Hornblower felt his face blush at the question. With rare diplomacy Bush withdrew to study the samples a way off, but still the distance wasn't big enough to muffle the ill-omened words his captain was to say, unless he chose to whisper.

"I, eh...fancied something suitable for a pair of new...bed sheets." He stumbled over the word and his voice faltered and cracked like a boy's.

"I see. Is the gentleman fortunate to have a better half?"

"Uh, yes. Yes." Hornblower firmly decided to ignore the deep, almost subterranean implications in the shopkeeper's tone. But the effort of it: hurt pride and real dismay, and a bad premonition of impending exposure, oh when did he last feel such a fool?..

"Any preference as to the fabric, sir?"

"No idea," Hornblower said honestly, which was an understatement.

"Has the lady perhaps expressed any particular wishes?"

"Not really." Instantly Hornblower's mind pictured a denuded Maria sprawled on the satin sheets, and the world went dead for a heartbeat. "No."

"I assume the best choice would be done by help of an experiment. In the other room, I have a display of all samples available. The gentleman may take his time acquainting himself with them."

In the mentioned other room, the abundant variety was irrational. Why anyone would need a selection of seemingly identical designs and textures, was to Hornblower beyond all logic. Trying to impart a nonchalant swagger to his step, he defiled through the aisles, among lengths of fabric hung on the props, hugging the chairs, draped over couches, so warm and colourful and inviting to repose.

He, only an attendant husband even at the best of times, felt clearly that this redundancy was making a deep chink in his cherished armor of disinterest. The room (an alcove? a wide spread bed? the underside of a hussy petticoat?) denied euphemisms; his stare fell on two lengths of fine tender muslin - the sacred pair, the utmost weapon of man's destruction - and he wanted to flee.

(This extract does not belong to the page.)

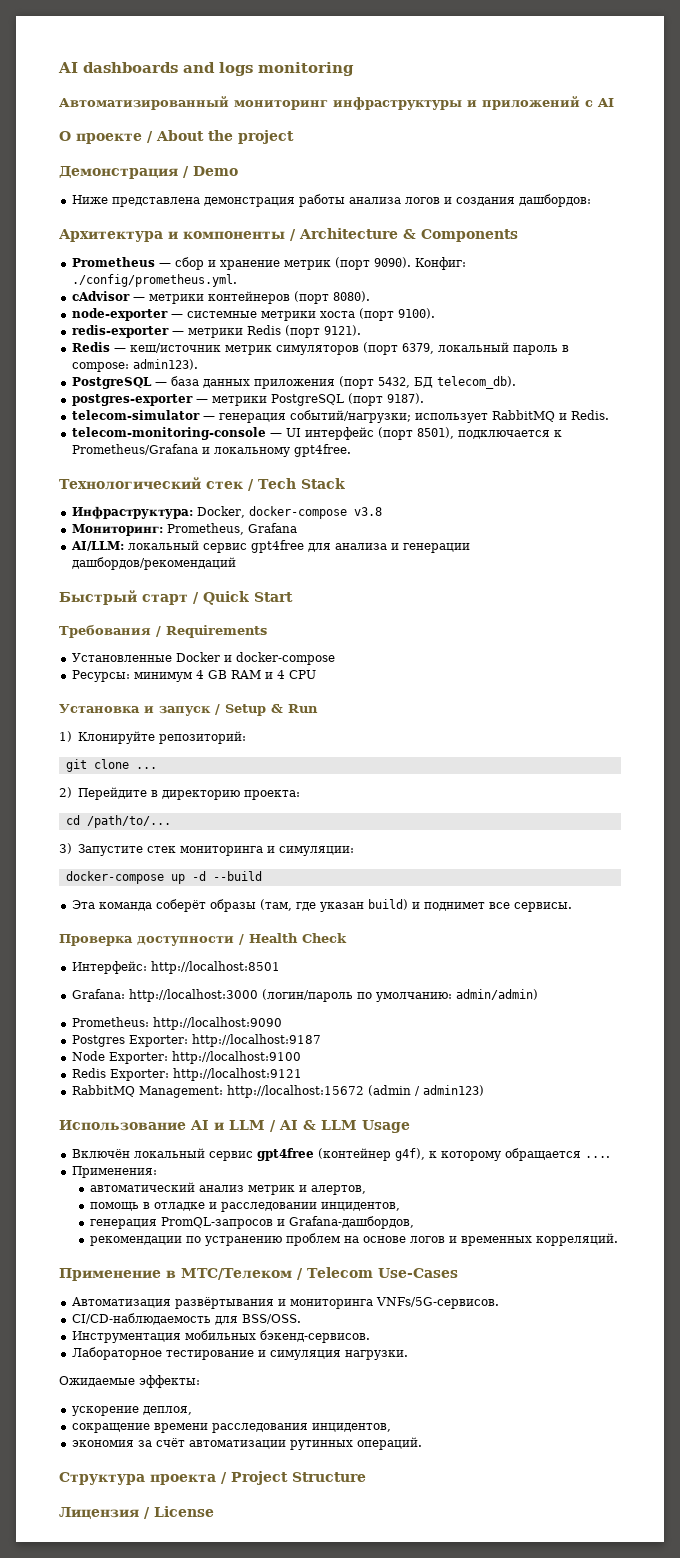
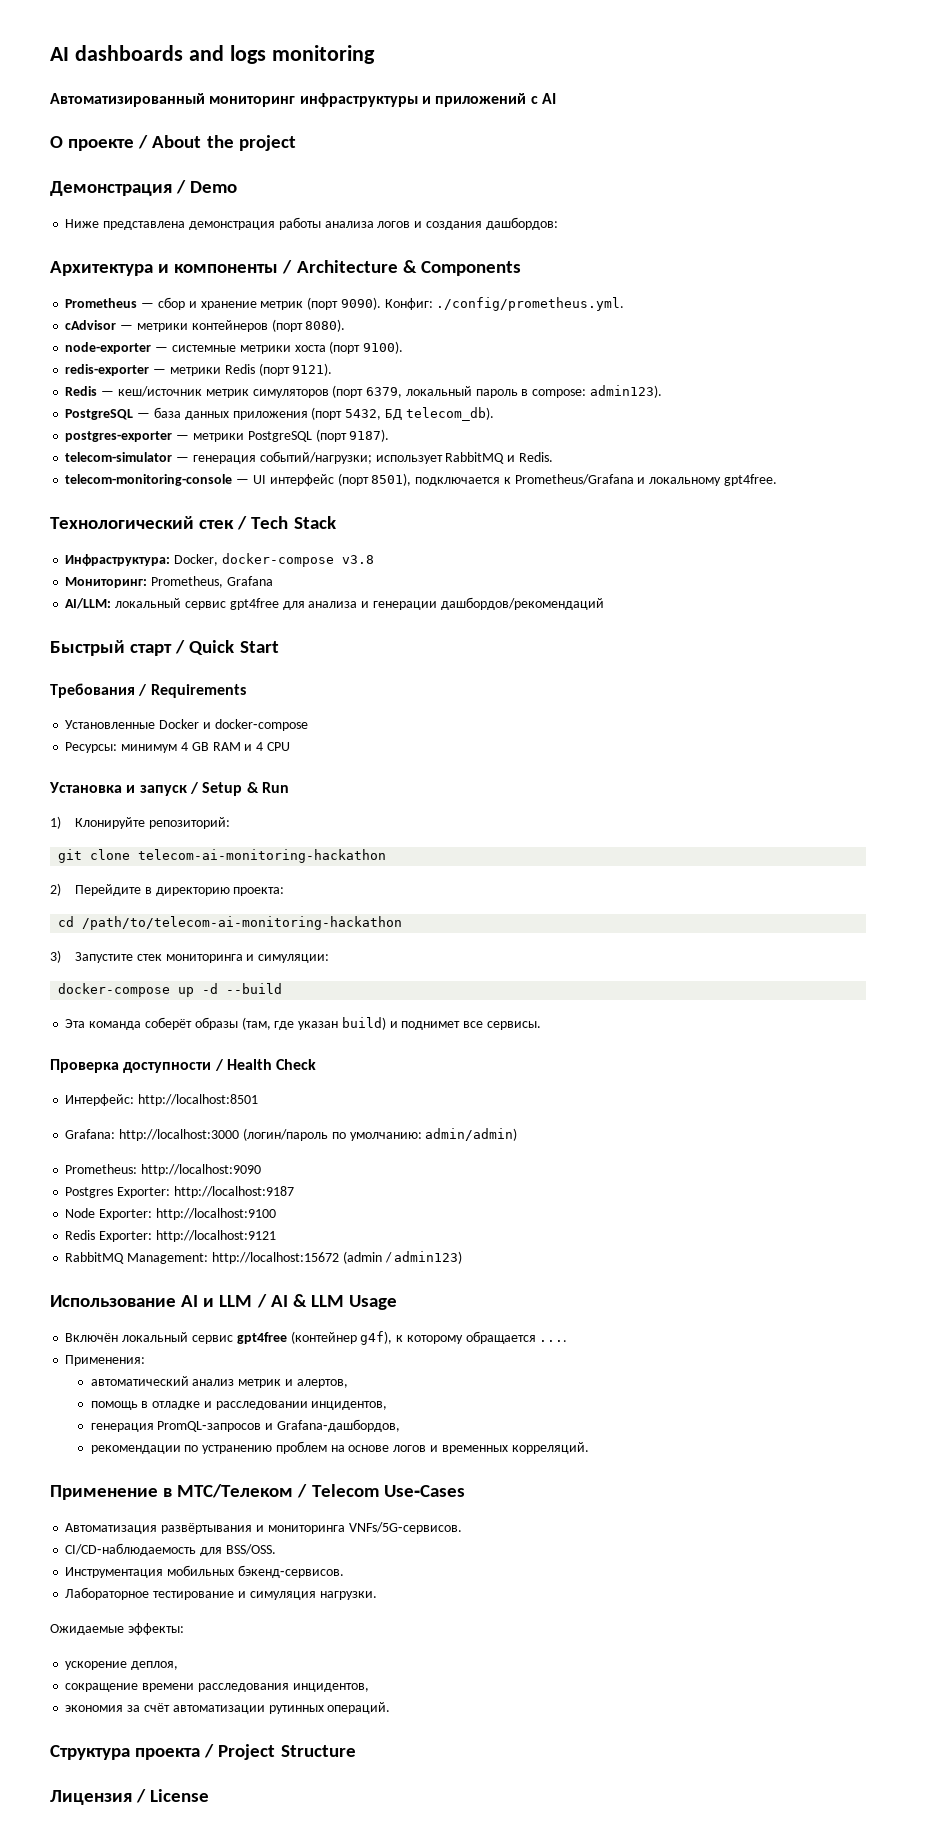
- git clone ...
+ git clone telecom-ai-monitoring-hackathon
- cd /path/to/...
+ cd /path/to/telecom-ai-monitoring-hackathon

"Quite a selection, sir," Bush chirped behind him in the doorway, thus blocking the possibility of escape.

Obviously without realizing what a brave thing he was doing, Bush entered the room, crossing the course of Hornblower's fretful voyage. The solidity of the dark uniform was a touchstone of truth, a reinforcement, a patch on Hornblower's split shield: where one felt defeated, two were already an army.

"One is almost tempted to say," drawled Bush, curiously and waveringly, "that the milieu is extremely...suggestive."

Dismayed, Hornblower admitted that his mind was full of those very words, but not the courage to voice them. A confirming nod was almost above his powers; elaborating was an impossibility.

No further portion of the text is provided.